* _Records from a dataset_
=====

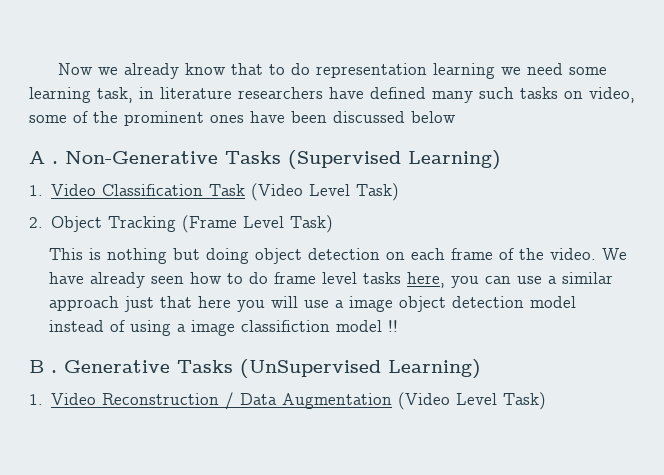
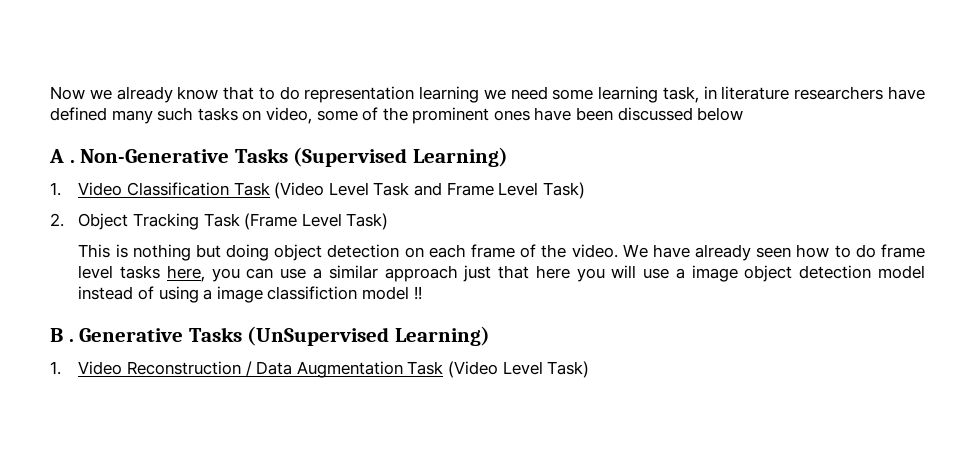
- 1. Video Classification Task (Video Level Task)
+ 1. Video Classification Task (Video Level Task and Frame Level Task)
- 2. Object Tracking (Frame Level Task)
+ 2. Object Tracking Task (Frame Level Task)
- 1. Video Reconstruction / Data Augmentation (Video Level Task)
+ 1. Video Reconstruction / Data Augmentation Task (Video Level Task)

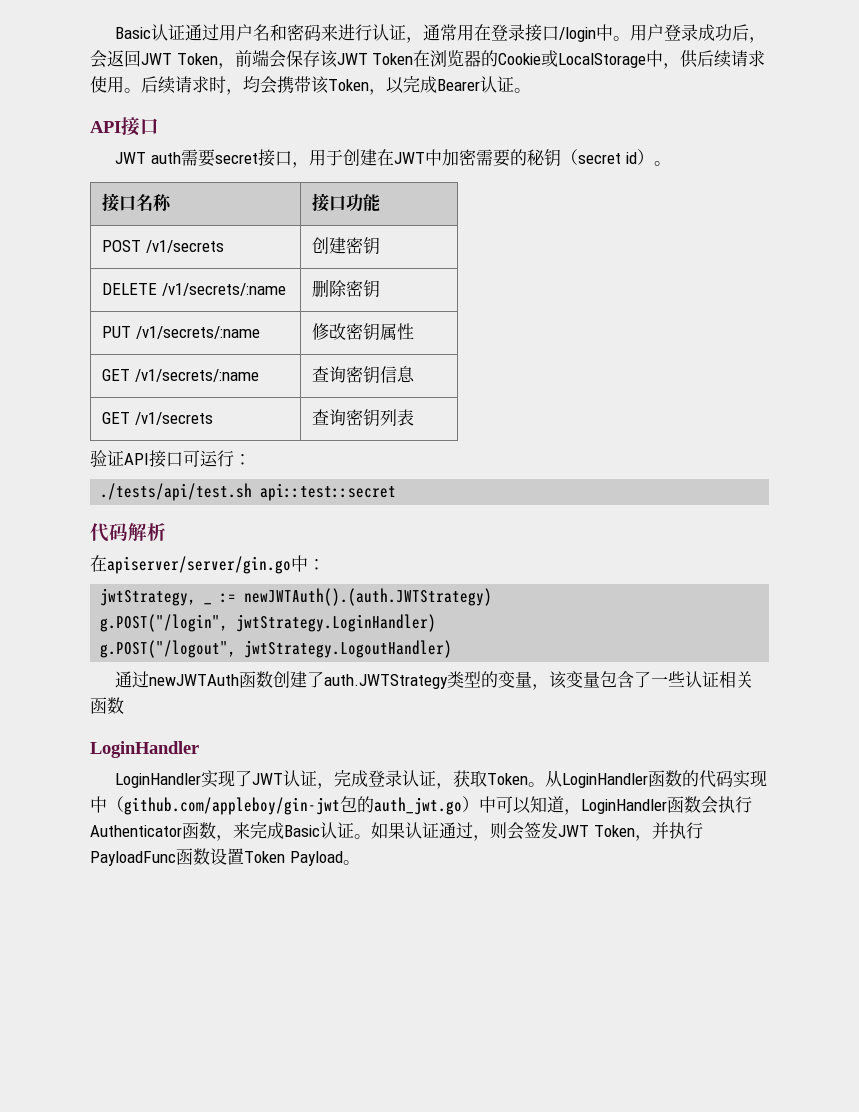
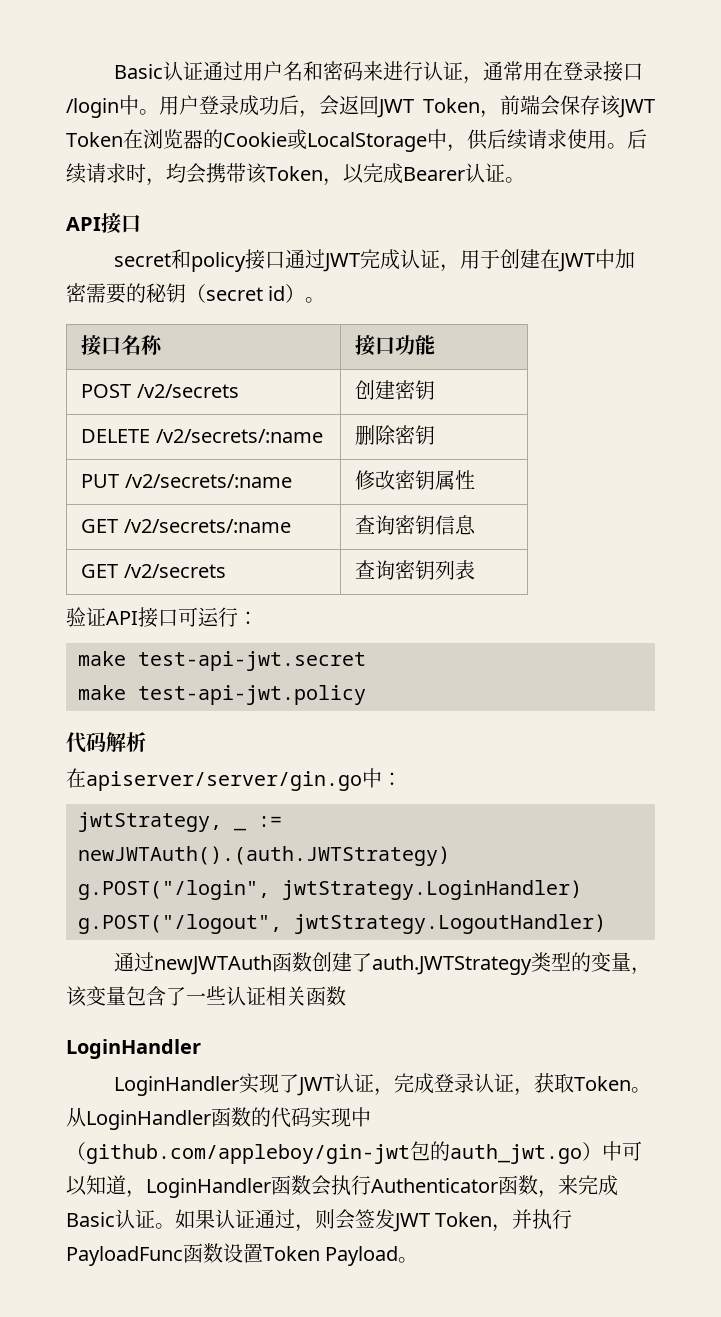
- JWT auth需要secret接口，用于创建在JWT中加密需要的秘钥（secret id）。
+ secret和policy接口通过JWT完成认证，用于创建在JWT中加密需要的秘钥（secret id）。
- POST /v1/secrets | 创建密钥
+ POST /v2/secrets | 创建密钥
- DELETE /v1/secrets/:name | 删除密钥
+ DELETE /v2/secrets/:name | 删除密钥
- PUT /v1/secrets/:name | 修改密钥属性
+ PUT /v2/secrets/:name | 修改密钥属性
- GET /v1/secrets/:name | 查询密钥信息
+ GET /v2/secrets/:name | 查询密钥信息
- GET /v1/secrets | 查询密钥列表
+ GET /v2/secrets | 查询密钥列表
- ./tests/api/test.sh api::test::secret
+ make test-api-jwt.secret
+ make test-api-jwt.policy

=====

* _DIRECTIONS_
Every entry above should be returned exactly, with no images included.

* _YOUR RESPONSE_
- 1. Video Classification Task (Video Level Task)
+ 1. Video Classification Task (Video Level Task and Frame Level Task)
- 2. Object Tracking (Frame Level Task)
+ 2. Object Tracking Task (Frame Level Task)
- 1. Video Reconstruction / Data Augmentation (Video Level Task)
+ 1. Video Reconstruction / Data Augmentation Task (Video Level Task)

- JWT auth需要secret接口，用于创建在JWT中加密需要的秘钥（secret id）。
+ secret和policy接口通过JWT完成认证，用于创建在JWT中加密需要的秘钥（secret id）。
- POST /v1/secrets | 创建密钥
+ POST /v2/secrets | 创建密钥
- DELETE /v1/secrets/:name | 删除密钥
+ DELETE /v2/secrets/:name | 删除密钥
- PUT /v1/secrets/:name | 修改密钥属性
+ PUT /v2/secrets/:name | 修改密钥属性
- GET /v1/secrets/:name | 查询密钥信息
+ GET /v2/secrets/:name | 查询密钥信息
- GET /v1/secrets | 查询密钥列表
+ GET /v2/secrets | 查询密钥列表
- ./tests/api/test.sh api::test::secret
+ make test-api-jwt.secret
+ make test-api-jwt.policy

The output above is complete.